Re: [RFC PATCH v2 1/7] block: Extand commit_rqs() to do batch processing

From: Sagi Grimberg
Date: Fri May 08 2020 - 18:19:53 EST


Hey Ming,

Would it make sense to elevate this flag to a request_queue flag
(QUEUE_FLAG_ALWAYS_COMMIT)?

request queue flag usually is writable, however this case just needs
one read-only flag, so I think it may be better to make it as
tagset/hctx flag.

I actually intended it to be writable.

I'm thinking of a possibility that an I/O scheduler may be used
to activate this functionality rather than having the driver set
it necessarily...

Could you explain a bit why I/O scheduler should activate this
functionality?

Sure, I've recently seen some academic work showing the benefits
of batching in tcp/ip based block drivers. The problem with the
approaches taken is that I/O scheduling is exercised deep down in the
driver, which is not the direction I'd like to go if we are want
to adopt some of the batching concepts.

I spent some (limited) time thinking about this, and it seems to
me that there is an opportunity to implement this as a dedicated
I/O scheduler, and tie it to driver specific LLD stack optimizations
(net-stack for example) relying on the commit_rq/bd->last hints.
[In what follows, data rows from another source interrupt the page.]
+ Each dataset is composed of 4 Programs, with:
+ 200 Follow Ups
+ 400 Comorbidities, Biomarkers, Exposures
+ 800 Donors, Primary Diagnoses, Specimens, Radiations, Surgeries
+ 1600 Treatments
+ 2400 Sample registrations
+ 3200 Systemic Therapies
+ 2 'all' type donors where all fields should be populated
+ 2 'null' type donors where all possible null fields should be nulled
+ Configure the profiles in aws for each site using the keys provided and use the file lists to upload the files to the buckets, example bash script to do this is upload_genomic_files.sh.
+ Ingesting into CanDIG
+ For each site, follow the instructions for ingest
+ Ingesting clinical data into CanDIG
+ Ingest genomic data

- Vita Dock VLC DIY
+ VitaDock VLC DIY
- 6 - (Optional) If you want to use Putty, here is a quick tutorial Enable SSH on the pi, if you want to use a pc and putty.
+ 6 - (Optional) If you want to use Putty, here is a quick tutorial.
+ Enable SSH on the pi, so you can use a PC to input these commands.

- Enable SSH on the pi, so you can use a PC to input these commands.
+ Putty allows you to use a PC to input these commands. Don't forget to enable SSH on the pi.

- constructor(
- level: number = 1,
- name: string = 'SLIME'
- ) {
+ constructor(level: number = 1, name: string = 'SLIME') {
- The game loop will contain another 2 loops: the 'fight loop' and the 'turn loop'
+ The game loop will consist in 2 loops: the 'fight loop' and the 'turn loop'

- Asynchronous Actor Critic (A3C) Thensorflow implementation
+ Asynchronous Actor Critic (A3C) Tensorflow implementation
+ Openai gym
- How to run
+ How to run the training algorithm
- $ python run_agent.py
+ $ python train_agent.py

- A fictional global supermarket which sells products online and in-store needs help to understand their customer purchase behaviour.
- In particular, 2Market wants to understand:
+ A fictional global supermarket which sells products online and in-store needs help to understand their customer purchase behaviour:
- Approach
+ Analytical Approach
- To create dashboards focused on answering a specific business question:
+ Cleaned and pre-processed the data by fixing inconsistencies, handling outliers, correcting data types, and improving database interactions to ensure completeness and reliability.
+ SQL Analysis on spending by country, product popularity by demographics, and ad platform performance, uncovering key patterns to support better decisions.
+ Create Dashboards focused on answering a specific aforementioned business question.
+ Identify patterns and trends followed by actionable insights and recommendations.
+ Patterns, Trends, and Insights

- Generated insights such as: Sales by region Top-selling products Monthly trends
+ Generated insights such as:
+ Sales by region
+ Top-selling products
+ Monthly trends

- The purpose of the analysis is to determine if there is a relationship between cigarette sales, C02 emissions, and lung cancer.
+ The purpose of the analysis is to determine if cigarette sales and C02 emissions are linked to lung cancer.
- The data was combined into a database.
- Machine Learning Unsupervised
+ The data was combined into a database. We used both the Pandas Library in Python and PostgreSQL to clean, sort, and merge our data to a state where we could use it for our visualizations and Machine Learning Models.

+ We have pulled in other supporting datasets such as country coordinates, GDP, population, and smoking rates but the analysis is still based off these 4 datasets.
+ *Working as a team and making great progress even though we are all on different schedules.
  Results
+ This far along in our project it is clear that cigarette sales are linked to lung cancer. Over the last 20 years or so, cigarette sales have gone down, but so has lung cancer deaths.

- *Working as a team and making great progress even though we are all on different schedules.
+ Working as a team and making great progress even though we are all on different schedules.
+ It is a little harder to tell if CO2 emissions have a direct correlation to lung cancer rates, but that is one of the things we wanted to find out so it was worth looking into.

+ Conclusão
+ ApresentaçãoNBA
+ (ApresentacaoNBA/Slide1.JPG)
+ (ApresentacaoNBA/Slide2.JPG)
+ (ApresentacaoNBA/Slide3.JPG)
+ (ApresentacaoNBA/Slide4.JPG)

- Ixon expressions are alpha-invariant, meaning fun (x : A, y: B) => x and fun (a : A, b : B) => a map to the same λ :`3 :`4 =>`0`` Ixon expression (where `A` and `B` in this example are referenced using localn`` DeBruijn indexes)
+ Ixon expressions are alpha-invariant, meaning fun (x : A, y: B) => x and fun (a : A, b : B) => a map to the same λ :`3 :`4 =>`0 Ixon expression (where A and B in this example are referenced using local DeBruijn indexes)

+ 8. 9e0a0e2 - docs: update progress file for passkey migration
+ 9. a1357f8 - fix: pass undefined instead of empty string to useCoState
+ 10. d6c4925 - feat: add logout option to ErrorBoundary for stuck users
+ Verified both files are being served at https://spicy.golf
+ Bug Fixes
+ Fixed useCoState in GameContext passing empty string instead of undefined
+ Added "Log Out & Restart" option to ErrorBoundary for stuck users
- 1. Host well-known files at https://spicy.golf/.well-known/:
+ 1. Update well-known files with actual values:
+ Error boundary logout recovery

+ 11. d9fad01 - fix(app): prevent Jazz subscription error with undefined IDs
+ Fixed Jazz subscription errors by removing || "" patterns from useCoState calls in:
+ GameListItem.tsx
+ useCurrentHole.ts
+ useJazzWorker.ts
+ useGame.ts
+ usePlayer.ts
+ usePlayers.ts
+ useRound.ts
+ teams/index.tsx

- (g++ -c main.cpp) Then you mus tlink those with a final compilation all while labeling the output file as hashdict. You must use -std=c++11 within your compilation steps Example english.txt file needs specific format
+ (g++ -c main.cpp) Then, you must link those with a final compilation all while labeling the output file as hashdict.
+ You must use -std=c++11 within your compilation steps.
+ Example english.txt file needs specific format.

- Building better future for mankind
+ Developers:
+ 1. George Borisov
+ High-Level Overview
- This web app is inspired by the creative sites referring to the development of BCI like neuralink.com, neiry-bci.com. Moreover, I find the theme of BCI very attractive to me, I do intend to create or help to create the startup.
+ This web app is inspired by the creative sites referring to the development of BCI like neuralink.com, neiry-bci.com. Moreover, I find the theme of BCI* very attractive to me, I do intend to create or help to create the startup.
When scanning the scheduler code, I noticed exactly the phenomenon that
this patchset is attempting to solve and Christoph referred me to it.
Now I'm thinking if we can extend this batching optimization for both
use-cases.

batching submission may be good for some drivers, and currently
we only do it in limited way. One reason is that there is extra
cost for full batching submission, such as this patch requires
one extra .commit_rqs() for each dispatch, and lock is often needed
in this callback.

That is not necessarily the case at all.

IMO it can be a win for some slow driver or device, but may cause
a little performance drop for fast driver/device especially in workload
of not-batching submission.

You're mostly correct. This is exactly why an I/O scheduler may be
applicable here IMO. Mostly because I/O schedulers tend to optimize for
something specific and always present tradeoffs. Users need to
understand what they are optimizing for.

Hence I'd say this functionality can definitely be available to an I/O
scheduler should one exist.